Photography by STUDIO SCRIVO

Nonetheless, Lane enjoys looking backward. Whether it’s collecting eclectic bits of history, or producing shows nostalgic for the je ne sais quoi of a bygone age (“A Gentleman’s Guide,” “Thoroughly Modern Millie” and “War Horse”), Lane has made history his ultimate labor of love.

In 2011, Lane published “Jews on Broadway: An Historical Survey of Performers, Playwrights, Composers, Lyricists and Producers.” In it, Lane explores the creative impact of Jewish people on New York theater.

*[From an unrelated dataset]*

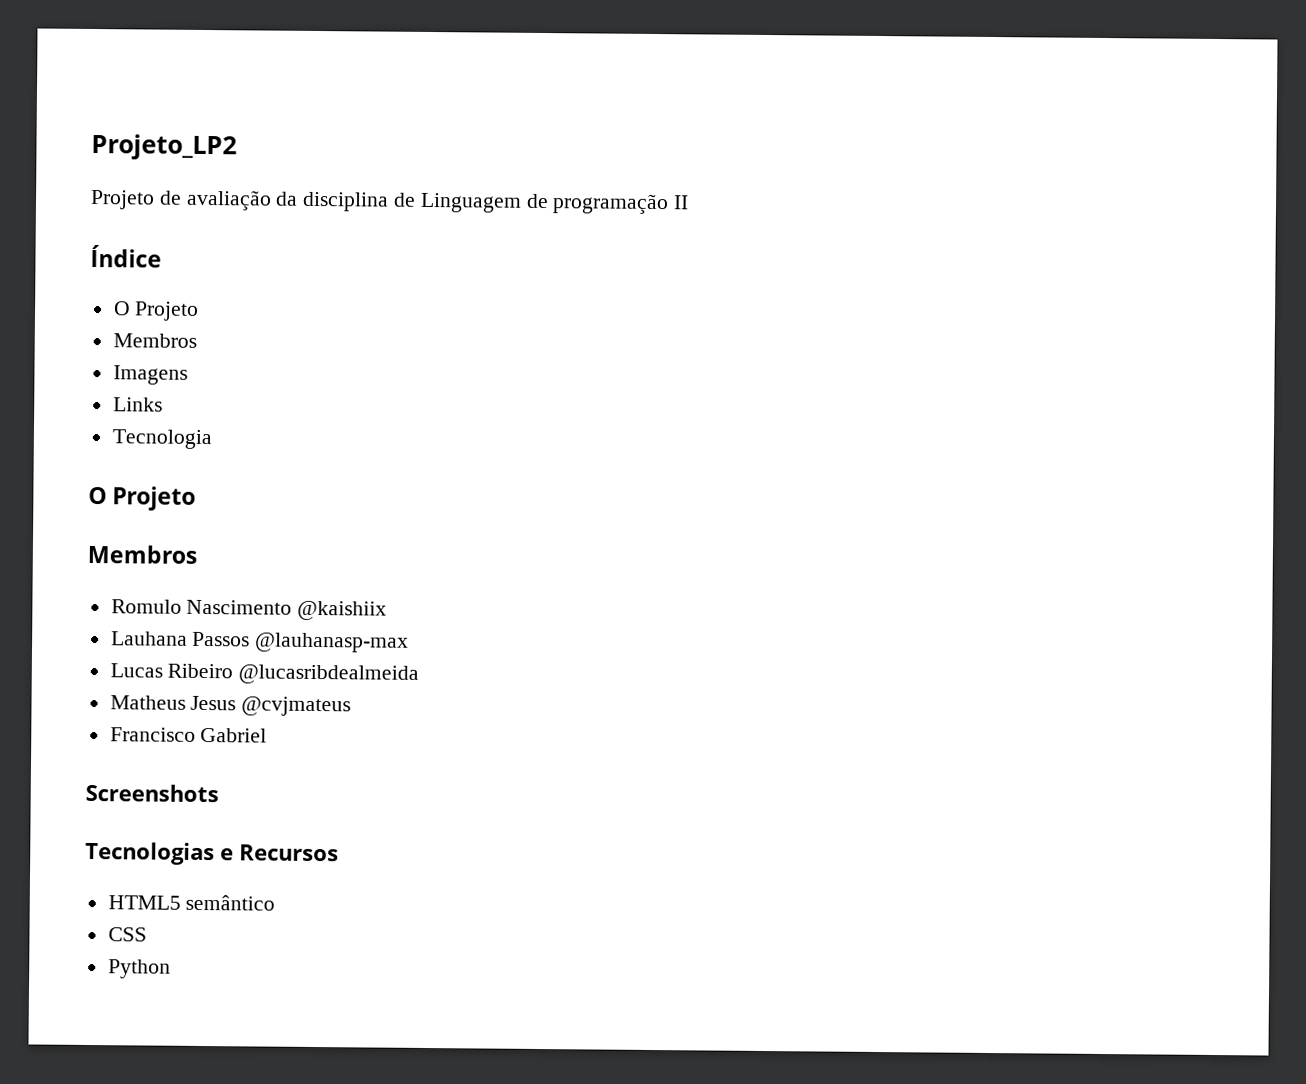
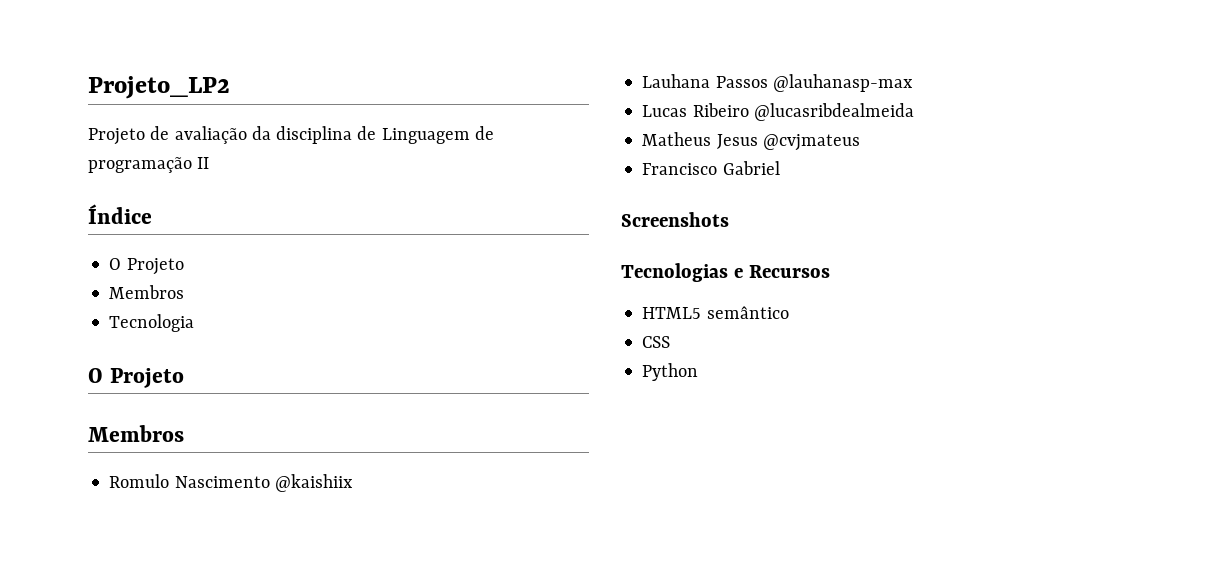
- Imagens
- Links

And in his latest book, “Black Broadway,” he unburies forgotten black performers and highlights the contributions of legendary African-American stars like James Earl Jones and Josephine Baker.

“It’s my hope that ‘Black Broadway’ serves as a guide to the many people who have blazed a trail to the Great White Way and made it more accessible to everyone — black and white — who seeks to entertain and enlighten us through the performing arts,” Lane writes in the introduction to the colorful and intensely researched book.

As a storyteller and historian of show business, Lane understands better than most that Broadway reflects society, both the good and the bad. In his writing and his shows, he’s not interested in passing holier-than-thou judgments on past mistakes, but rather in telling the tall tales of characters who beat the odds.

“Look at ‘La Cage aux Folles,’ Lane says. “Back in the early 1980s people said I was nuts for producing a gay musical. But just look at it! Yes, it is making a social statement, but it is about loyalty, friendship, love and connection. It’s also very funny and has a great score. That’s what theater is about: bringing people together.”